I would like to know if the Kubernetes provider supports authentication to Openshift Cluster.
This doesn’t seem to work.
provider “kubernetes” {
host = “https://api.hidden:hidden/”
cluster_ca_certificate = file(“ca.pem”)
username = “kubeadmin”
password = “hidden”
}
Getting this error:
forbidden: User “system:anonymous” cannot get resource “namespaces” in API group “” in the namespace
Not sure why it talks about system:anonymouse when the user is set to kubeadmin ?
These are the supported authentication methods for the provider:
https://registry.terraform.io/providers/hashicorp/kubernetes/latest/docs#authentication
As you can see, HTTP Basic Auth isn’t one of them.
Sorry, missed that part of the doc. I don’t usually provide static creds to providers as I find it a hassle to deal with them in my pipelines.

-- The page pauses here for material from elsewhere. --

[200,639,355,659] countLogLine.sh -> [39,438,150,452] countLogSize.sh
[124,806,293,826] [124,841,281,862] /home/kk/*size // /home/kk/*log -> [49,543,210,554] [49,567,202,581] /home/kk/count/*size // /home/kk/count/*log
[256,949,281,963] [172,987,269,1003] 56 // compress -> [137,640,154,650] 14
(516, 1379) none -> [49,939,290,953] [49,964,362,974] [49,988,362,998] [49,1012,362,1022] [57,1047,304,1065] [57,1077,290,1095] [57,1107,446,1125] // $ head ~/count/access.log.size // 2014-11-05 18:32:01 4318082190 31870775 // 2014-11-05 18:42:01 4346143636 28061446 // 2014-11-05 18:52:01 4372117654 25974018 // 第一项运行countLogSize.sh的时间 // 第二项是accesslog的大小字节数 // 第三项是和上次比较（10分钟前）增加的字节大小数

I’m also not an Openshift user but can’t see why it wouldn’t be supported (at least for core Kubernetes components/APIs).
You can probably investigate it further by setting TF_LOG_PROVIDER_KUBERNETES
env var to TRACE
or DEBUG
before running the usual terraform
commands and check the HTTP auth request that is being made to the Openshift API.
If you do post the logs here be very careful as they may contain very sensitive data. I’m not sure how well Terraform tries to mask that from low-level API calls at those log levels.